In [13]:
import numpy as np
import matplotlib.pyplot as plt
from sklearn.decomposition import PCA
from sklearn.svm import SVC
from sklearn.ensemble import RandomForestClassifier
from sklearn.linear_model import LogisticRegression
from sklearn.neural_network import MLPClassifier
import pandas as pd
from Util.path_config import *

def get_grades_data(years,bins=[0, 0.3, 0.7, 1],labels=[0,1,2]):
    grades_list = []
    for year in years:
        grades = pd.read_excel("./data/scores/{}_scores.xlsx".format(year), header=[0, 1], index_col=0)['成绩']
        grades['target'] = pd.qcut(grades['期末'], bins, labels=labels)
        grades_list.append(grades['target'])
    return grades_list
class AllMethodResults():
    def __init__(self, target_years):
        self.results = {}

        self.target_years = target_years

        self.debug = 1

    # 添加一个方法的结果
    def add(self, method_name, results):
        if self.debug == 0:

            self.results[method_name] = results
        else:
            print(f"Debug: {method_name}, {results}")
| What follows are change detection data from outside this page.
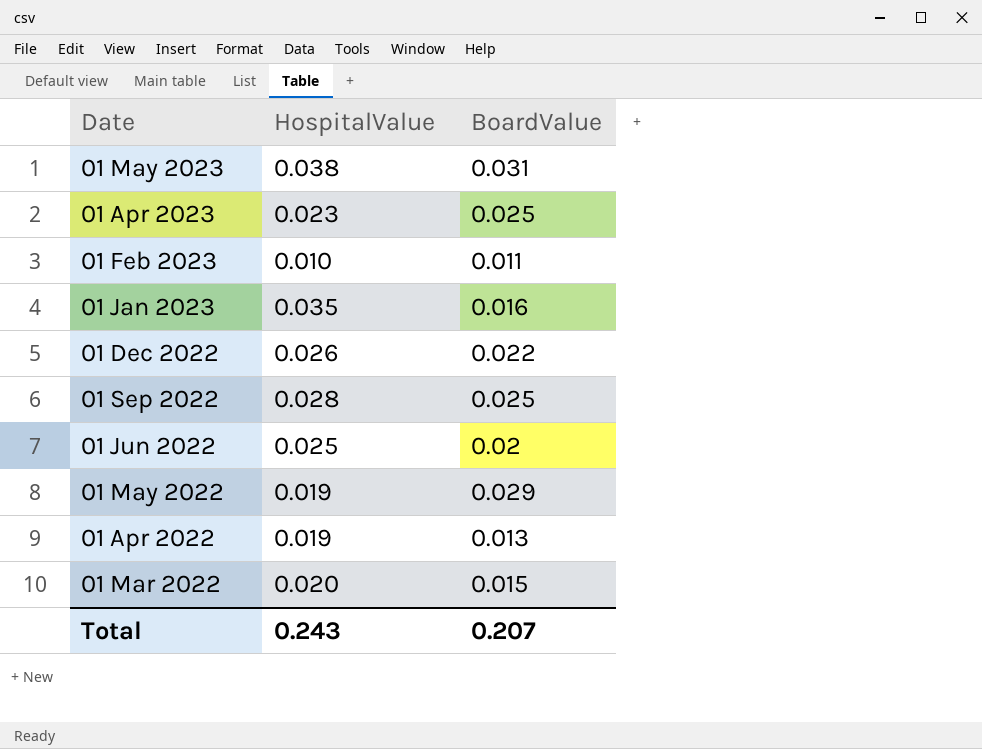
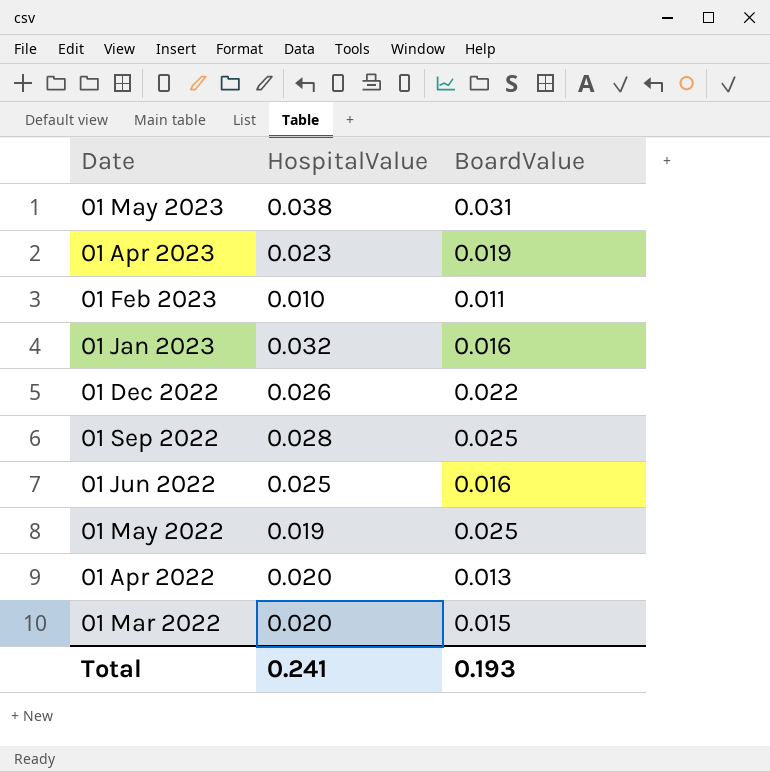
01 Apr 2023 | BoardValue: 0.025 -> 0.019
01 Jan 2023 | HospitalValue: 0.035 -> 0.032
01 Jun 2022 | BoardValue: 0.02 -> 0.016
01 May 2022 | BoardValue: 0.029 -> 0.025
01 Apr 2022 | HospitalValue: 0.019 -> 0.020
Total | HospitalValue: 0.243 -> 0.241
Total | BoardValue: 0.207 -> 0.193

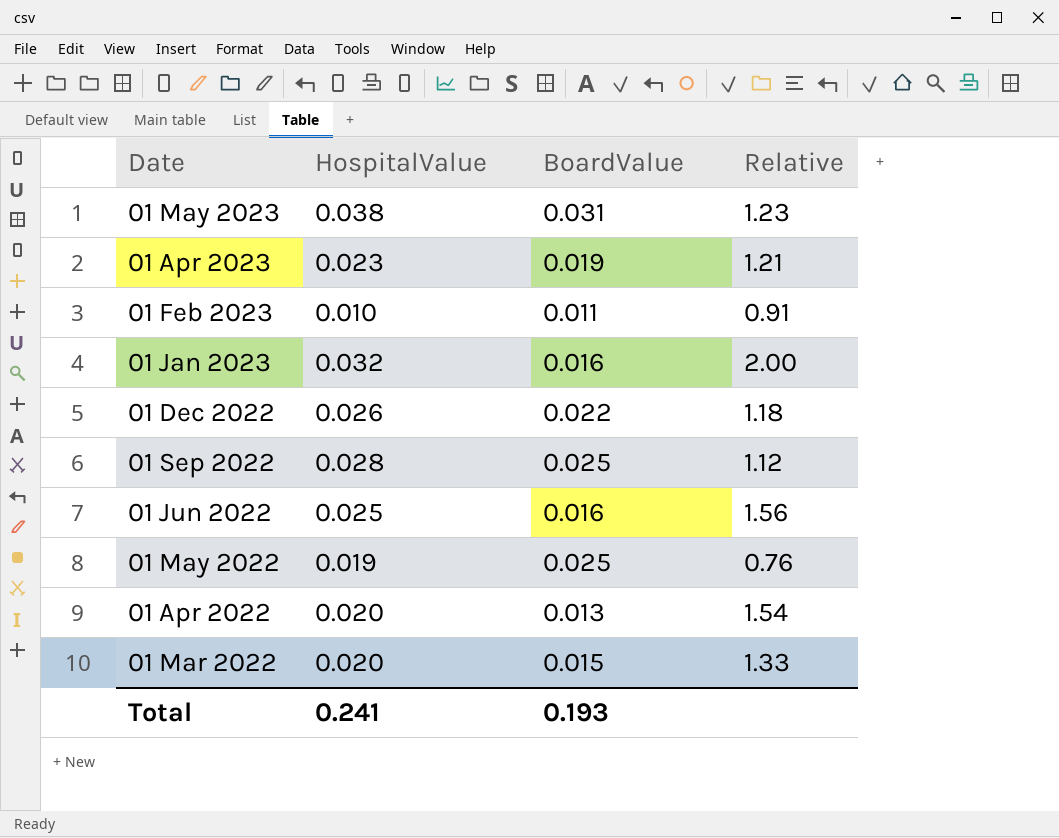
column Relative | formula: none -> [HospitalValue] / [BoardValue]

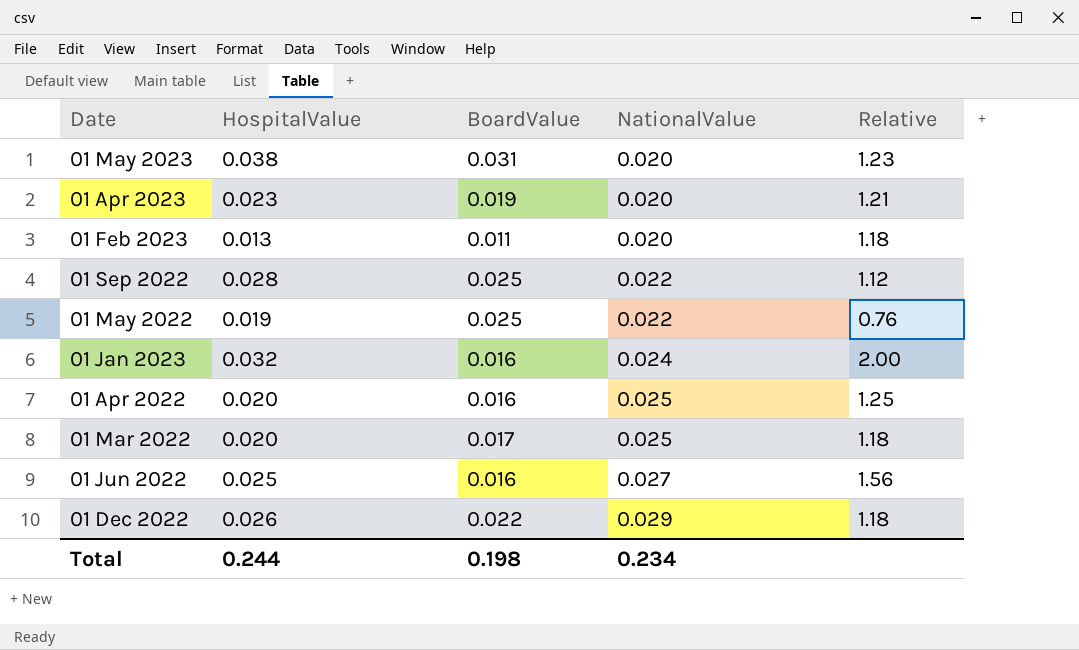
row order: Date descending -> NationalValue ascending
column NationalValue | position: none -> 4
01 Feb 2023 | HospitalValue: 0.010 -> 0.013
01 Feb 2023 | Relative: 0.91 -> 1.18
01 Apr 2022 | BoardValue: 0.013 -> 0.016
01 Apr 2022 | Relative: 1.54 -> 1.25
01 Mar 2022 | BoardValue: 0.015 -> 0.017
01 Mar 2022 | Relative: 1.33 -> 1.18
Total | HospitalValue: 0.241 -> 0.244
Total | BoardValue: 0.193 -> 0.198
    def to_dataframe(self):
        # 创建一个DataFrame，行为方法名，列为年份
        df = pd.DataFrame.from_dict(self.results, orient='index', columns=self.target_years)
        df.reset_index(inplace=True)
        df.rename(columns={'index': 'method'}, inplace=True)
        return df


focus_student = 0
methods_results_dict=[]
target_years=range(2017,2024)


results_obj = AllMethodResults(target_years)
results_obj.debug=0



In [16]:
data_list = [pd.read_excel("./data/answers/{}_answers.xlsx".format(i), header=[0, 1], index_col=0) for i in range(2016,2024)]
labels_list = get_grades_data(range(2016,2024))
print(labels_list[0])


1     0
2     0
3     2
4     2
5     2
     ..
72    0
73    1
74    0
75    2
76    1
Name: target, Length: 76, dtype: category
Categories (3, int64): [0 < 1 < 2]


# LASA

## random init

In [17]:
import scipy
from sklearn.metrics import accuracy_score
from sklearn.preprocessing import StandardScaler


class MCMM():
    def __init__(self, n_components, n_features, n_values,weights=None,probs=None):
        self.n_components = n_components
        self.n_features = n_features
        self.n_values = n_values
        self.tol=1e-4
        # 初始化参数
        if weights is None:
            self.weights = np.ones(n_components) / n_components
        else:
            self.weights = weights
        if probs is None:
            self.probs = np.random.dirichlet(np.ones(n_values), n_features * n_components).reshape(
            (n_components, n_features, n_values))
        else:
            self.probs = probs
        self.max_iter = 100

    def log_likelihood(self,X,weights,probs):
        log_likelihood = 0
        for n in range(X.shape[0]):
            temp = 0
            for k in range(self.n_components):
                temp += weights[k] * np.prod(np.prod(np.power(probs[k, :], X[n, :]), axis=1))
            log_likelihood += np.log(temp)
        return log_likelihood


    def e_step(self,X,weights,probs):
        responsibilities = np.zeros((X.shape[0], self.n_components))
        for k in range(self.n_components):
            responsibilities[:, k] = weights[k] * np.prod(np.prod(np.power(probs[k, :], X), axis=2),axis=1)
        responsibilities /= responsibilities.sum(axis=1, keepdims=True)
        return responsibilities

    def m_step(self,X,responsibilities,probs):
        effective_counts = responsibilities.sum(axis=0)

        weights = effective_counts / X.shape[0]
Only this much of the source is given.